● What you should do
Please reproduce all of the data below exactly, leaving each picture out.

● The data
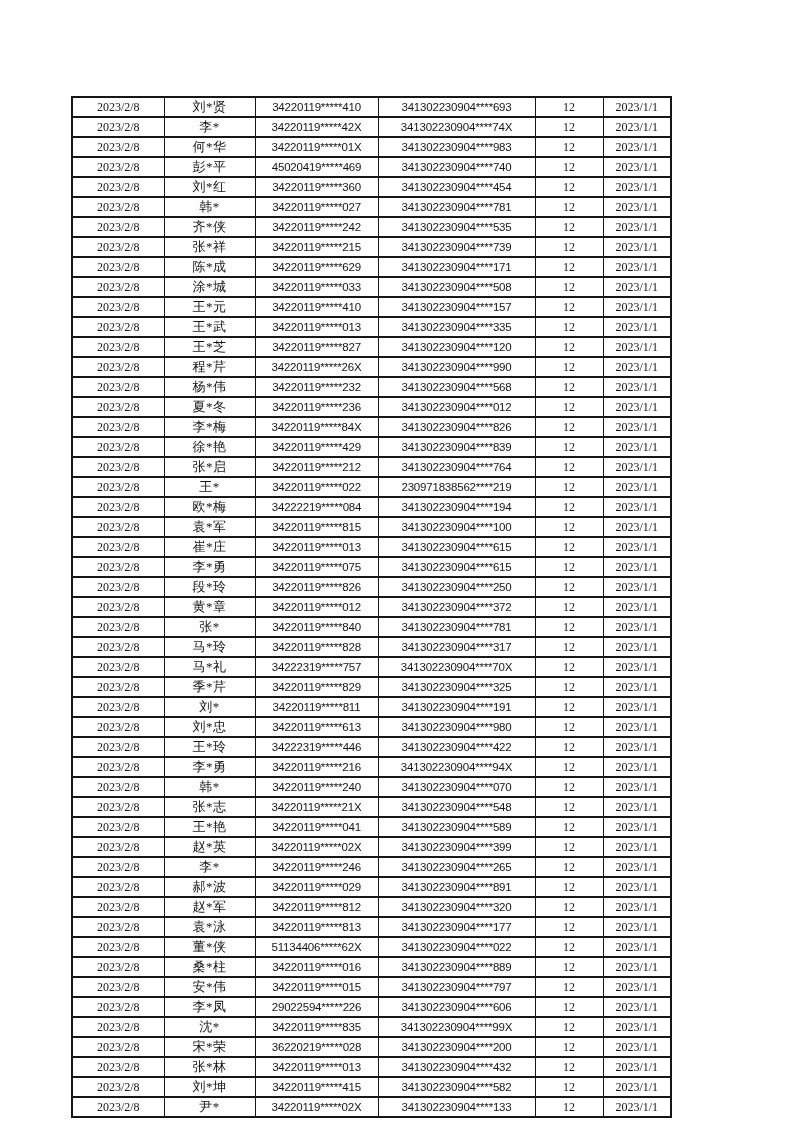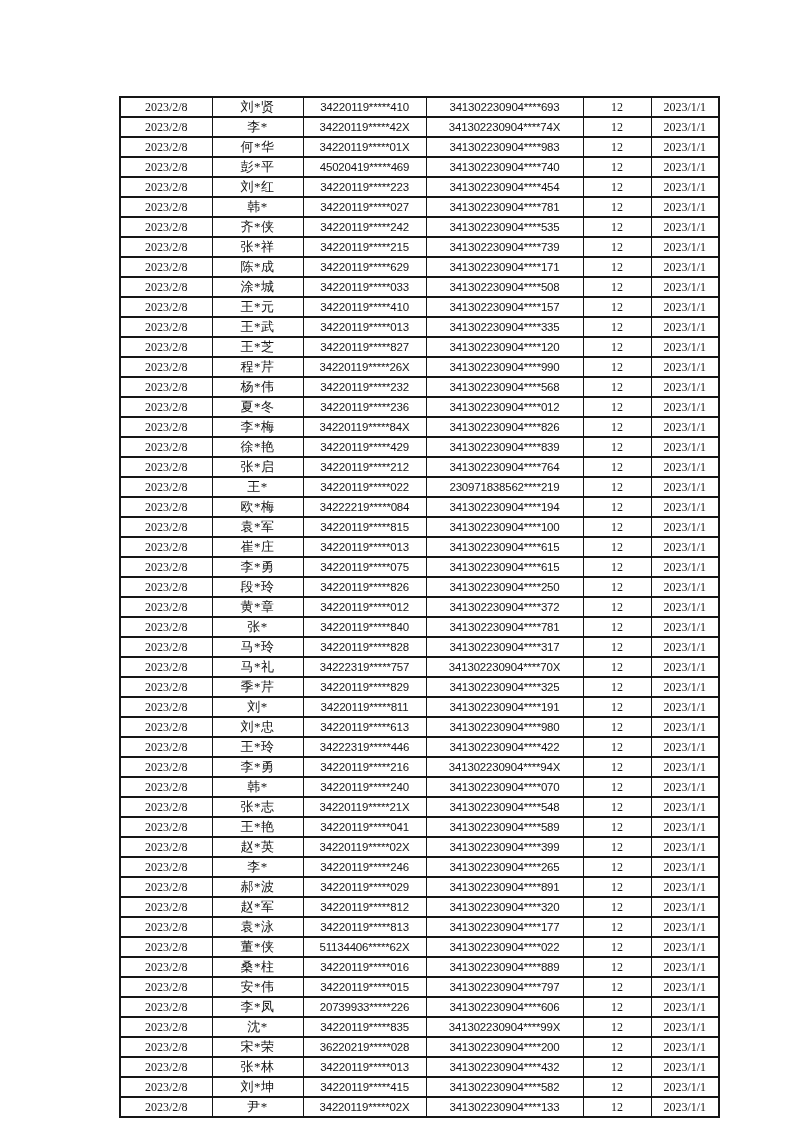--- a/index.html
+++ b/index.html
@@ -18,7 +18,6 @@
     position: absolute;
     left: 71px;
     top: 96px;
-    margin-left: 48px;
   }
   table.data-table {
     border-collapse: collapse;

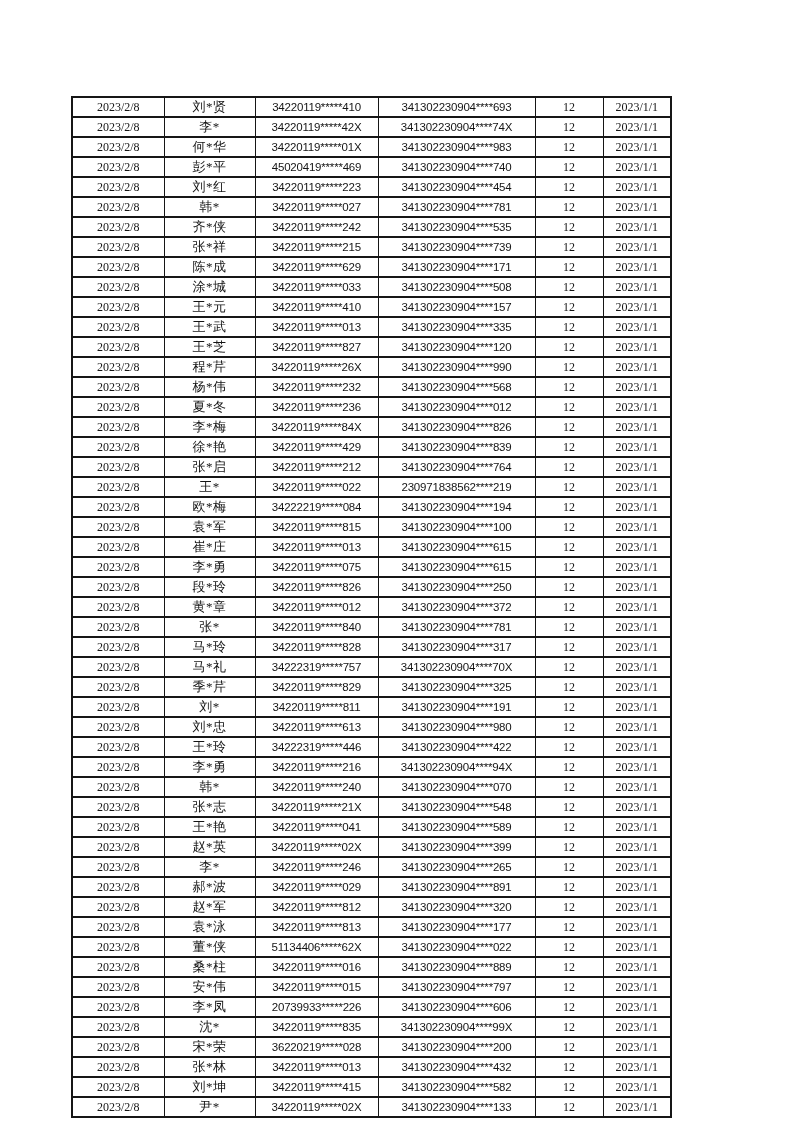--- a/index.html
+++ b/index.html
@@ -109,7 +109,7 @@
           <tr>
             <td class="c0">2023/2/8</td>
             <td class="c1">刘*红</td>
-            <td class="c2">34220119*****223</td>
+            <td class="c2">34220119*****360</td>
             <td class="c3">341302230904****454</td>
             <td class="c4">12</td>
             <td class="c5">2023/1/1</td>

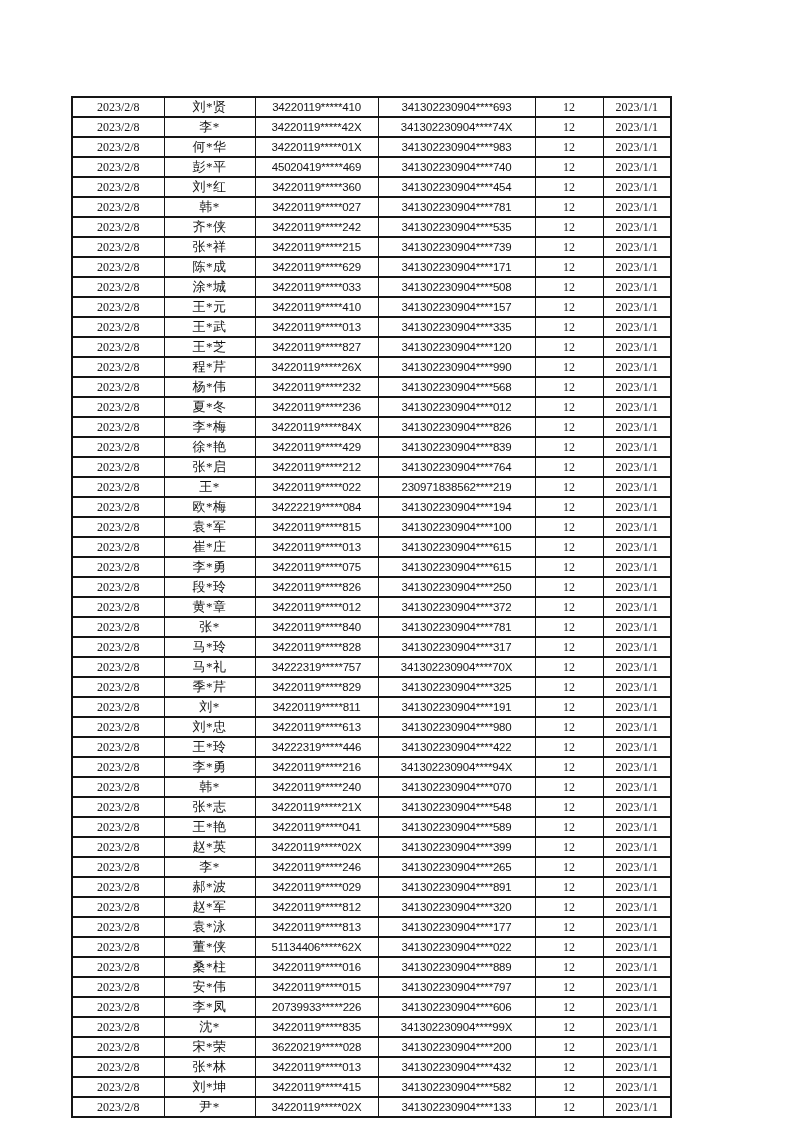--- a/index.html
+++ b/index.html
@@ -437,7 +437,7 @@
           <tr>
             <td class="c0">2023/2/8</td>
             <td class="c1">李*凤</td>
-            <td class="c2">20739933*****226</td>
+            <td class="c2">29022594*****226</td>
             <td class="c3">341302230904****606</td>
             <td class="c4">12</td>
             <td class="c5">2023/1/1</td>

● Output of the task
--- a/index.html
+++ b/index.html
@@ -18,7 +18,6 @@
     position: absolute;
     left: 71px;
     top: 96px;
-    margin-left: 48px;
   }
   table.data-table {
     border-collapse: collapse;

--- a/index.html
+++ b/index.html
@@ -109,7 +109,7 @@
           <tr>
             <td class="c0">2023/2/8</td>
             <td class="c1">刘*红</td>
-            <td class="c2">34220119*****223</td>
+            <td class="c2">34220119*****360</td>
             <td class="c3">341302230904****454</td>
             <td class="c4">12</td>
             <td class="c5">2023/1/1</td>

--- a/index.html
+++ b/index.html
@@ -437,7 +437,7 @@
           <tr>
             <td class="c0">2023/2/8</td>
             <td class="c1">李*凤</td>
-            <td class="c2">20739933*****226</td>
+            <td class="c2">29022594*****226</td>
             <td class="c3">341302230904****606</td>
             <td class="c4">12</td>
             <td class="c5">2023/1/1</td>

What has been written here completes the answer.